**Try it:** Start with the first line of the records below. Output each line exactly, ending with the one that contains "Łącznik łańcuszka Sturmey".

**Supplied information:**
######
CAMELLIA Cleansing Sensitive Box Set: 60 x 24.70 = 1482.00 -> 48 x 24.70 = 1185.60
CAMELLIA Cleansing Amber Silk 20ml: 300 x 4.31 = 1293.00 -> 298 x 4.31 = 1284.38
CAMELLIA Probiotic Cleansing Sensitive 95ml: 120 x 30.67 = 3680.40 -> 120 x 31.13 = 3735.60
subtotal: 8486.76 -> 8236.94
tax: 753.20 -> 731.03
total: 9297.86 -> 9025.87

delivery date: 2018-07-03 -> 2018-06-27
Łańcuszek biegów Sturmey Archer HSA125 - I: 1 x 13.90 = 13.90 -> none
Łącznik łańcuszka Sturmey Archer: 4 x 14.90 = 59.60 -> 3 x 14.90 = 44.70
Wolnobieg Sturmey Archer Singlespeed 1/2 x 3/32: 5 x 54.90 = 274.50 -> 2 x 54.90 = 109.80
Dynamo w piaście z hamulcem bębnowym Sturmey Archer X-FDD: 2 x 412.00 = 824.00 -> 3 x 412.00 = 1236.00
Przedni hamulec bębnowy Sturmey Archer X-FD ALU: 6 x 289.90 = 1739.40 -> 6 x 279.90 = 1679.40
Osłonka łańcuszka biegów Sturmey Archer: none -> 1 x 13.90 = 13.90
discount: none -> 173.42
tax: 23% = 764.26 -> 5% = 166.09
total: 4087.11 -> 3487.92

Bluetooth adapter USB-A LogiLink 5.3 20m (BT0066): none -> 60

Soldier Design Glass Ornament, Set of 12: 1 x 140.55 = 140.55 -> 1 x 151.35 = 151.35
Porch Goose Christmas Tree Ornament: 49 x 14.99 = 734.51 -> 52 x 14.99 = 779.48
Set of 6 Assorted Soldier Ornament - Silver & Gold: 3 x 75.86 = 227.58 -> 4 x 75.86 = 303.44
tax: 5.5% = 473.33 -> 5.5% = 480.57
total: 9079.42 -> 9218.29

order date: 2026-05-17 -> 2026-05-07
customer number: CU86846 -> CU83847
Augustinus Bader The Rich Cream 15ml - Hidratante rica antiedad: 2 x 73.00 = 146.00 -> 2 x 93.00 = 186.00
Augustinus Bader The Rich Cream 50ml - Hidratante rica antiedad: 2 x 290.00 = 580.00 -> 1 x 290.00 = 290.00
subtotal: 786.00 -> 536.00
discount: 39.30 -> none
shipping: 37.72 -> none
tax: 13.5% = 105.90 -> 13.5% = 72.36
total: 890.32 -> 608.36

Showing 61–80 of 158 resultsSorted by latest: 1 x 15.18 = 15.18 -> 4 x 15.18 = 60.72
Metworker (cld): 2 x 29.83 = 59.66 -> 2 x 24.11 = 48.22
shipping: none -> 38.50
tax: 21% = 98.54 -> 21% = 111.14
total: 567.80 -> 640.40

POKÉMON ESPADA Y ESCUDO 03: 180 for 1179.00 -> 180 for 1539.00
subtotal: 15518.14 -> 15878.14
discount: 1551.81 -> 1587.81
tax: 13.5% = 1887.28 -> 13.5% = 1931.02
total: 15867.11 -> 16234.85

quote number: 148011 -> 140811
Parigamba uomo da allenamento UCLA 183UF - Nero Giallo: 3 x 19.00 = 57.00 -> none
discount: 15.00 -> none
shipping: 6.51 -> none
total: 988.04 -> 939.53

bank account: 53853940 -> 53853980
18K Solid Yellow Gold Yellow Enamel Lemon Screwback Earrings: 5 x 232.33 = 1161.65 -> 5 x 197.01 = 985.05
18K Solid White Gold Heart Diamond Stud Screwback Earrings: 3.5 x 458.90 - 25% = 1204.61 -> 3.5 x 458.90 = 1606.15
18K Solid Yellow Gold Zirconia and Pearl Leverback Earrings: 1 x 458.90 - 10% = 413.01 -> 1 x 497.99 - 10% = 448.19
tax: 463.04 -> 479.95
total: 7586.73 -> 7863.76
######
**Written solution:**
CAMELLIA Cleansing Sensitive Box Set: 60 x 24.70 = 1482.00 -> 48 x 24.70 = 1185.60
CAMELLIA Cleansing Amber Silk 20ml: 300 x 4.31 = 1293.00 -> 298 x 4.31 = 1284.38
CAMELLIA Probiotic Cleansing Sensitive 95ml: 120 x 30.67 = 3680.40 -> 120 x 31.13 = 3735.60
subtotal: 8486.76 -> 8236.94
tax: 753.20 -> 731.03
total: 9297.86 -> 9025.87

delivery date: 2018-07-03 -> 2018-06-27
Łańcuszek biegów Sturmey Archer HSA125 - I: 1 x 13.90 = 13.90 -> none
Łącznik łańcuszka Sturmey Archer: 4 x 14.90 = 59.60 -> 3 x 14.90 = 44.70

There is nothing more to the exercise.